Idealismo? Não: experiência da vida. Não há forças, que mais a senhoreiem, do que essas. Experimentai-o, como eu o tenho experimentado. Poderá ser que resigneis certas situações, como eu as tenho resignado. Mas meramente para variar de posto, e, em vos sentindo incapazes de uns, buscar outros, onde vos venha ao encontro o dever, que a Providência vos havia reservado. 

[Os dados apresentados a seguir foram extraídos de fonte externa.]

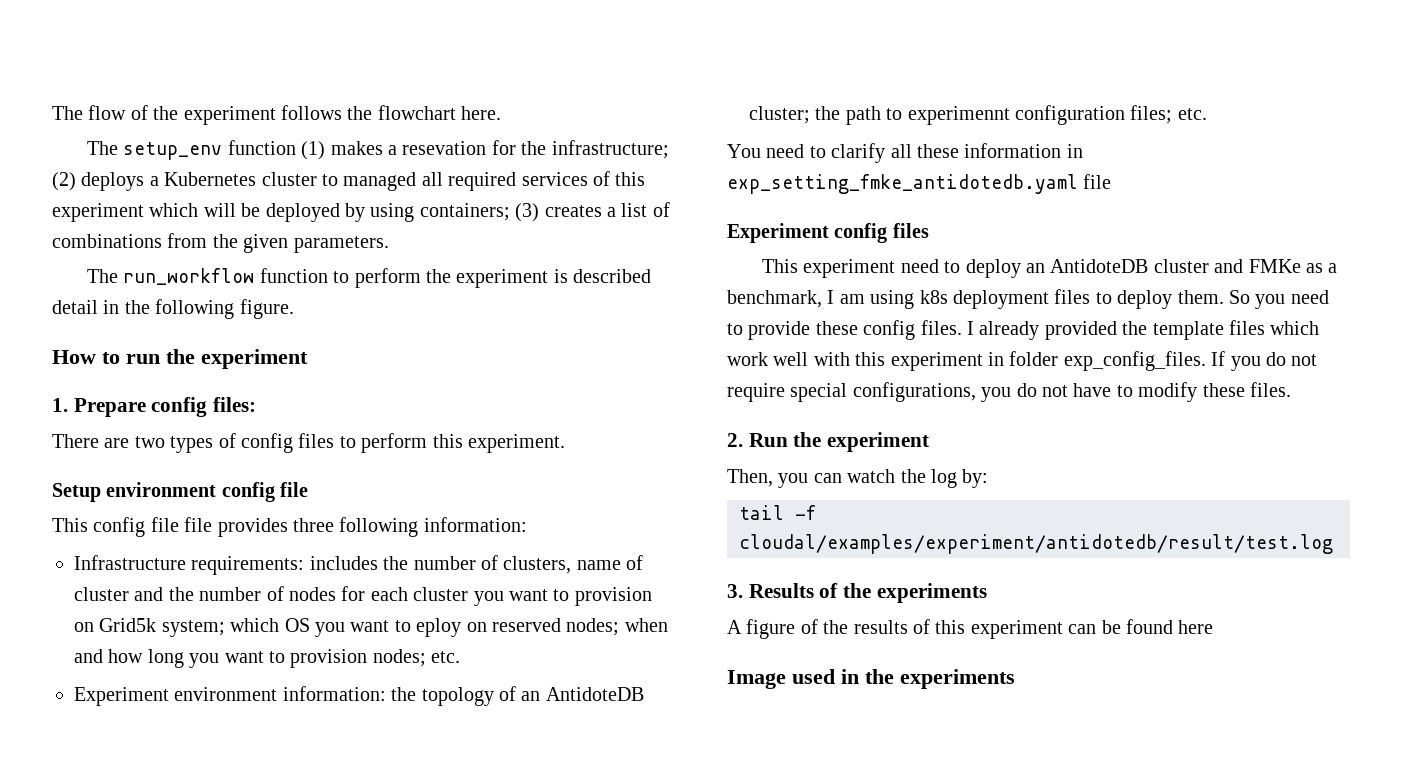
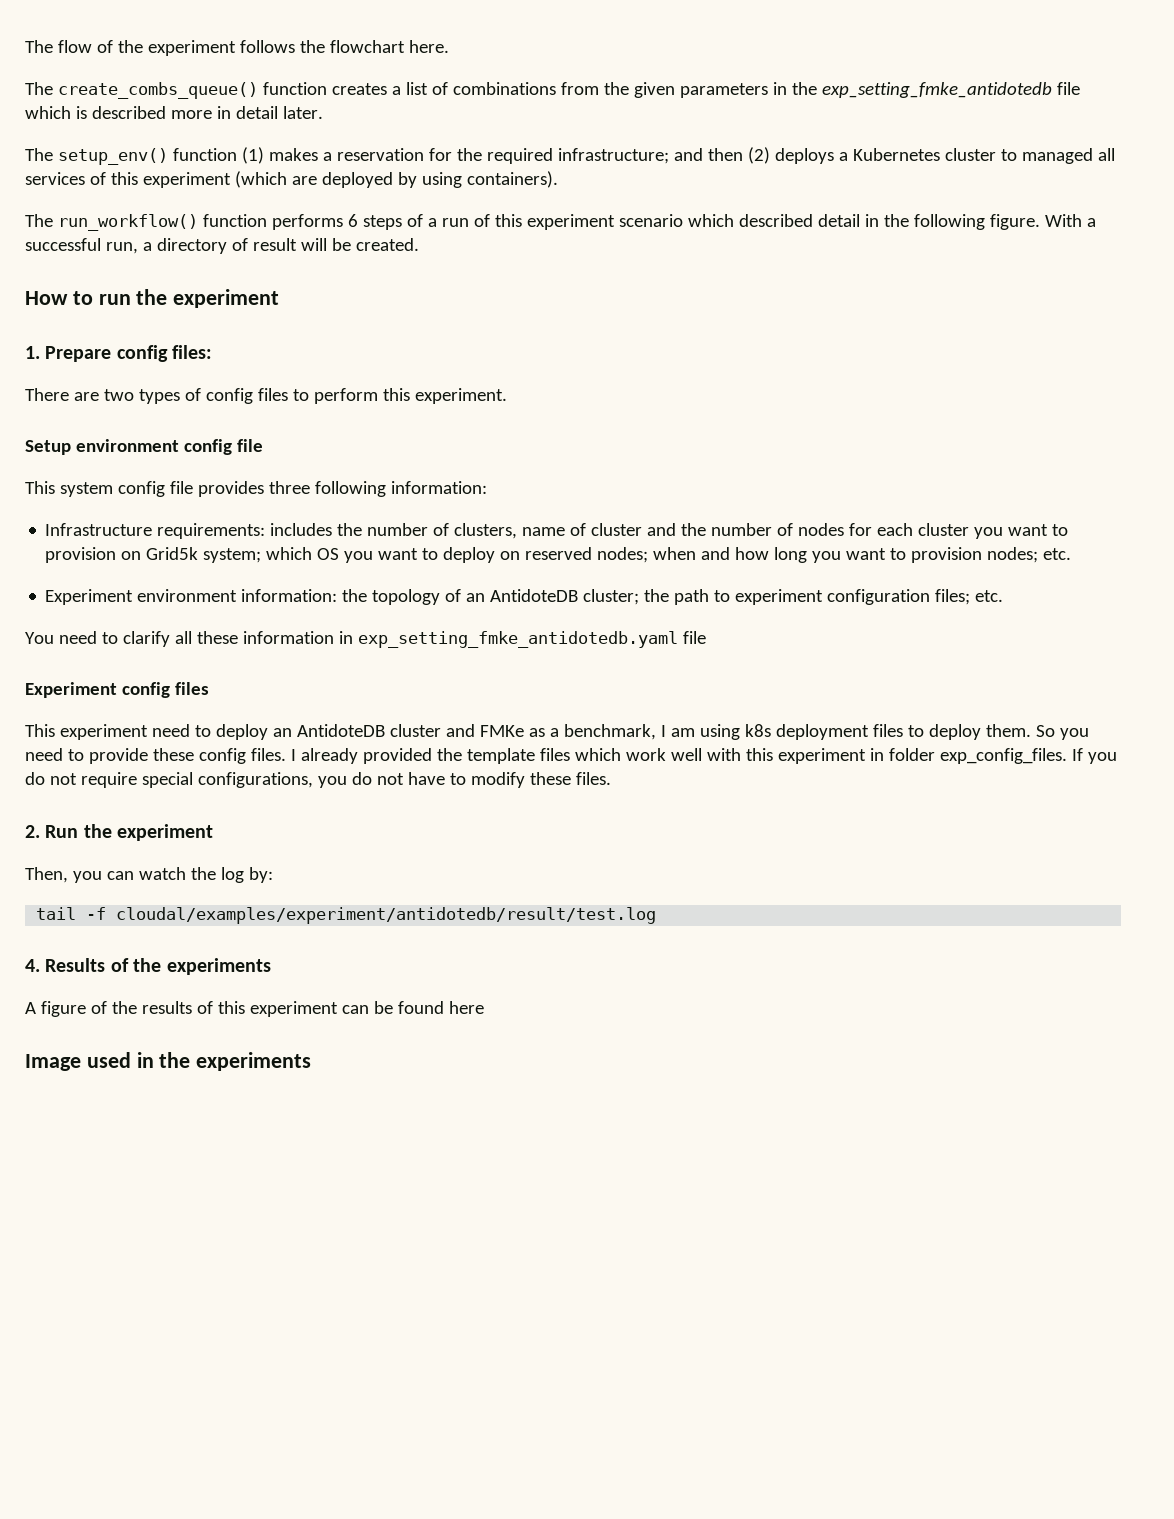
[123,142,223,160] setup_env -> [57,82,1080,99] [25,106,323,119] [25,148,168,165] create_combs_queue() function creates a list of combinations from the given parameters in the exp_setting_fmke_antidotedb file which is described more in detail later. // The setup_env()
[402,141,487,155] resevation -> [336,148,424,161] reservation
[551,140,669,159] infrastructure; -> [486,148,743,164] required infrastructure; and then
[448,172,517,191] required -> (1115, 154) none
[149,202,670,222] [52,233,389,253] [86,268,568,288] which will be deployed by using containers; (3) creates a list of combinations from the given parameters. // The run_workflow function to perform the experiment is -> [234,171,558,188] [25,214,734,231] (which are deployed by using containers). // The run_workflow() function performs 6 steps of a run of this experiment scenario which
(294, 309) none -> [1044,214,1096,227] [25,238,419,254] With a successful run, a directory of result will be created.
[93,517,213,537] config file file -> [59,481,193,497] system config file
[416,618,462,637] eploy -> [443,547,496,563] deploy
[907,106,1010,125] experimennt -> [735,589,824,605] experiment
[727,584,743,598] 3. -> [25,959,40,972] 4.

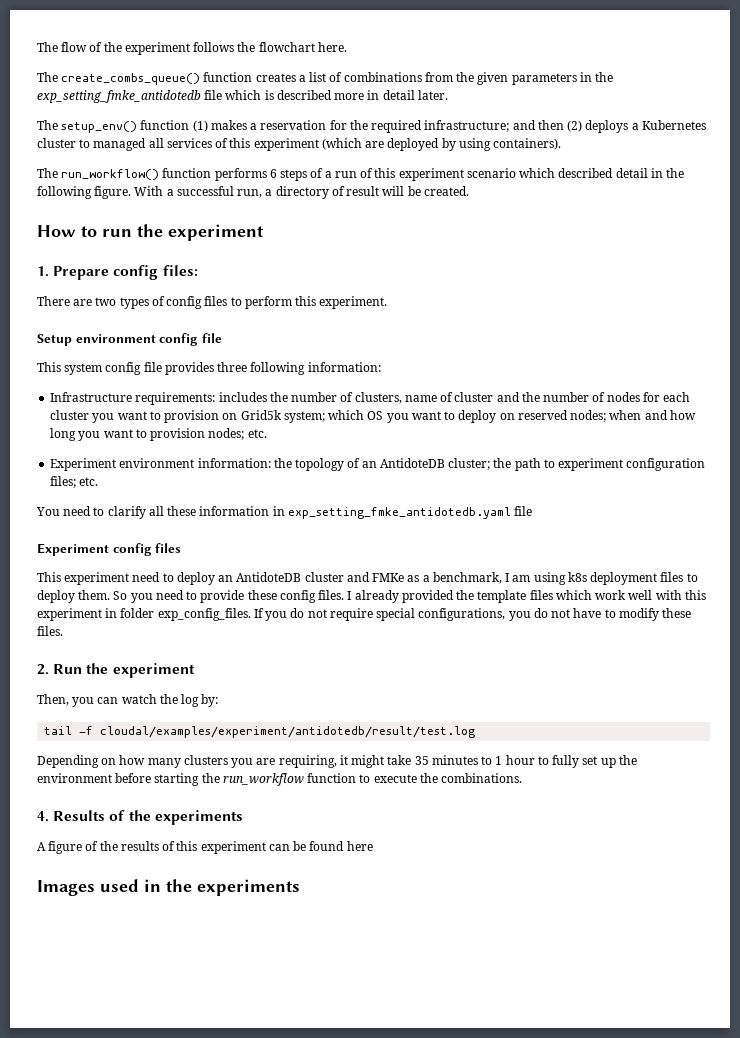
(657, 915) none -> [37,755,637,768] [37,773,523,786] // Depending on how many clusters you are requiring, it might take 35 minutes to 1 hour to fully set up the environment before starting the run_workflow function to execute the combinations.
[25,1054,81,1071] Image -> [37,880,95,896] Images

Encarai, jovens colegas meus, nessas duas estradas, que se vos patenteiam. Tomai a que vos indicarem vossos pressentimentos, gostos e explorações, no campo dessas nobres disciplinas, com que lida a ciência das leis e a distribuição da justiça. Abraçai a que vos sentirdes indicada pelo conhecimento de vós mesmos. Mas não primeiro que hajais buscado na experiência de outrem um pouco da que vos é mister, e que ainda não tendes, para eleger a melhor derrota, entre as duas que se oferecem à carta de idoneidade, hoje obtida. 

Pelo que me toca, escassamente avalio até onde, nisso, vos poderia eu ser útil. Muito vi em cinquenta anos. Mas o que constitui a experiência, consiste menos no ver, que no saber observar. Observar com clareza, com desinteresse, com seleção. Observar, deduzindo, induzindo, e generalizando, com pausa, com critério com desconfiança. Observar, apurando, contrasteando, e guardando.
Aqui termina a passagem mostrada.